The largest victors of America’s modern deindustrialization have undoubtedly been the professional-managerial class. As manufacturing moved offshore, this class, defined by their credentials and networks, grew in size, income, and institutional power. They’ve monopolized the elite networks, credentials, and institutional signaling, steadily raising the ladder for any new aspirants. And in doing so, they’ve accumulated more wealth than any other non-capital owning class in history. It’s striking, then, how little allegiance they have to America—the only country that would have ever allowed them to expand as they did.

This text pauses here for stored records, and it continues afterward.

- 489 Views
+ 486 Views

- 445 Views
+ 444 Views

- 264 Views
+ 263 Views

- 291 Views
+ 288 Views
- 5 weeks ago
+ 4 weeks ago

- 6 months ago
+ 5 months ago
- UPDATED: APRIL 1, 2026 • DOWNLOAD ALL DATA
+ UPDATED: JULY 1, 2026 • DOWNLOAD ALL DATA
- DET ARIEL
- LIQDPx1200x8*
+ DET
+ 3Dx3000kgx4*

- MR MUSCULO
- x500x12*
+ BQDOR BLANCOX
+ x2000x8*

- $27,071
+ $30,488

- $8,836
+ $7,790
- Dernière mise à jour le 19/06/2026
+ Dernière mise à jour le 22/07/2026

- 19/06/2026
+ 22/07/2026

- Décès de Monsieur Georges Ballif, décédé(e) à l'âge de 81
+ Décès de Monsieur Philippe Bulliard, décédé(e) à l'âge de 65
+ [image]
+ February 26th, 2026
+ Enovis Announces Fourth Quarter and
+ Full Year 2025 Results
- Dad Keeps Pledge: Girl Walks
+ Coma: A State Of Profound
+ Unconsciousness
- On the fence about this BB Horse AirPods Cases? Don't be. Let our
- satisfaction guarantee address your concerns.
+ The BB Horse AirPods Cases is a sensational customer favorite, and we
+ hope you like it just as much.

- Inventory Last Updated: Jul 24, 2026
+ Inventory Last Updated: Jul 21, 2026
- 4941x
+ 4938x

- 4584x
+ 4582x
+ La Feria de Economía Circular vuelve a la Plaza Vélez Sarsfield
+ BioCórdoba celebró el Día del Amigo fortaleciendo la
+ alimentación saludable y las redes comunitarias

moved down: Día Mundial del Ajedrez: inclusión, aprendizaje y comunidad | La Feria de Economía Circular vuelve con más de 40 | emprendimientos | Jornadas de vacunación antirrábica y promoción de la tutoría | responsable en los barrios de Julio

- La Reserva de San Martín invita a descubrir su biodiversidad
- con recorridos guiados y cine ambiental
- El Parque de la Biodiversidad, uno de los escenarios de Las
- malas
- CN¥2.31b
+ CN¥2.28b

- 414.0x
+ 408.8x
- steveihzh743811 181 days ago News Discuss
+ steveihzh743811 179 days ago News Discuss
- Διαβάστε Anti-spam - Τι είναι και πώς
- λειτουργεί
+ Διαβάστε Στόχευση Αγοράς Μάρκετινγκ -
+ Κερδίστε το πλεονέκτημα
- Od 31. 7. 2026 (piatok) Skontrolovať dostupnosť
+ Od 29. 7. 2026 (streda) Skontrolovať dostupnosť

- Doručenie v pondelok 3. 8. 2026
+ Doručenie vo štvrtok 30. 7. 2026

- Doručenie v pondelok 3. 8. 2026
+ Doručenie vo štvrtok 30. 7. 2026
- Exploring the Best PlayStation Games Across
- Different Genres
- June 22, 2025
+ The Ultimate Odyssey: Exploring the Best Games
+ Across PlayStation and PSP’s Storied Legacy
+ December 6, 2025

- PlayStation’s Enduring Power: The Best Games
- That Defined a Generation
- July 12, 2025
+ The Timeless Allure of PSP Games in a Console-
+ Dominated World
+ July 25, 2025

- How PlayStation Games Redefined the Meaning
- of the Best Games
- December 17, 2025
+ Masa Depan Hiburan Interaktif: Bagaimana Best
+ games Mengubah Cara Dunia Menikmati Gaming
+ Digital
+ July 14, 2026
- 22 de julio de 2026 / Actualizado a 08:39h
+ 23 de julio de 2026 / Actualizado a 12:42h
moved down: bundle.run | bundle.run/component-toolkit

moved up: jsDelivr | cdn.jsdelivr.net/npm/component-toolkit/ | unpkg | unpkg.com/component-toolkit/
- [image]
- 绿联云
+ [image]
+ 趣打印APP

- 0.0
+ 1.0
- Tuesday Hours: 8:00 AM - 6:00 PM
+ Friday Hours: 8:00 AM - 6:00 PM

This detachment is exemplified by the curious case of Eileen Gu, an American-born American skier that chose to represent China, America’s principal rival, on the world’s largest stage. The general response by that professional class is captured in a remark I overhead: Gu “did the most American thing ever—she sold out.”
In this essay, I examine this worldview seriously and argue against it. I trace how it reimagines the concept of citizenship, and I contrast it with the older models from which America’s own civic tradition descends. I draw on C.S Lewis and his ideas of moral seriousness, the Roman Republic’s bundling of privileges and duties, and the original vision of our own Founding Fathers. I also contrast my own experience as a child of immigrants who took the American creed more seriously than most of those who were born to it.
America is, in a specific and unusual sense, a creedal nation, held together by belief renewed across generations. The question this essay asks is what happens when a creedal people surrender their own creed.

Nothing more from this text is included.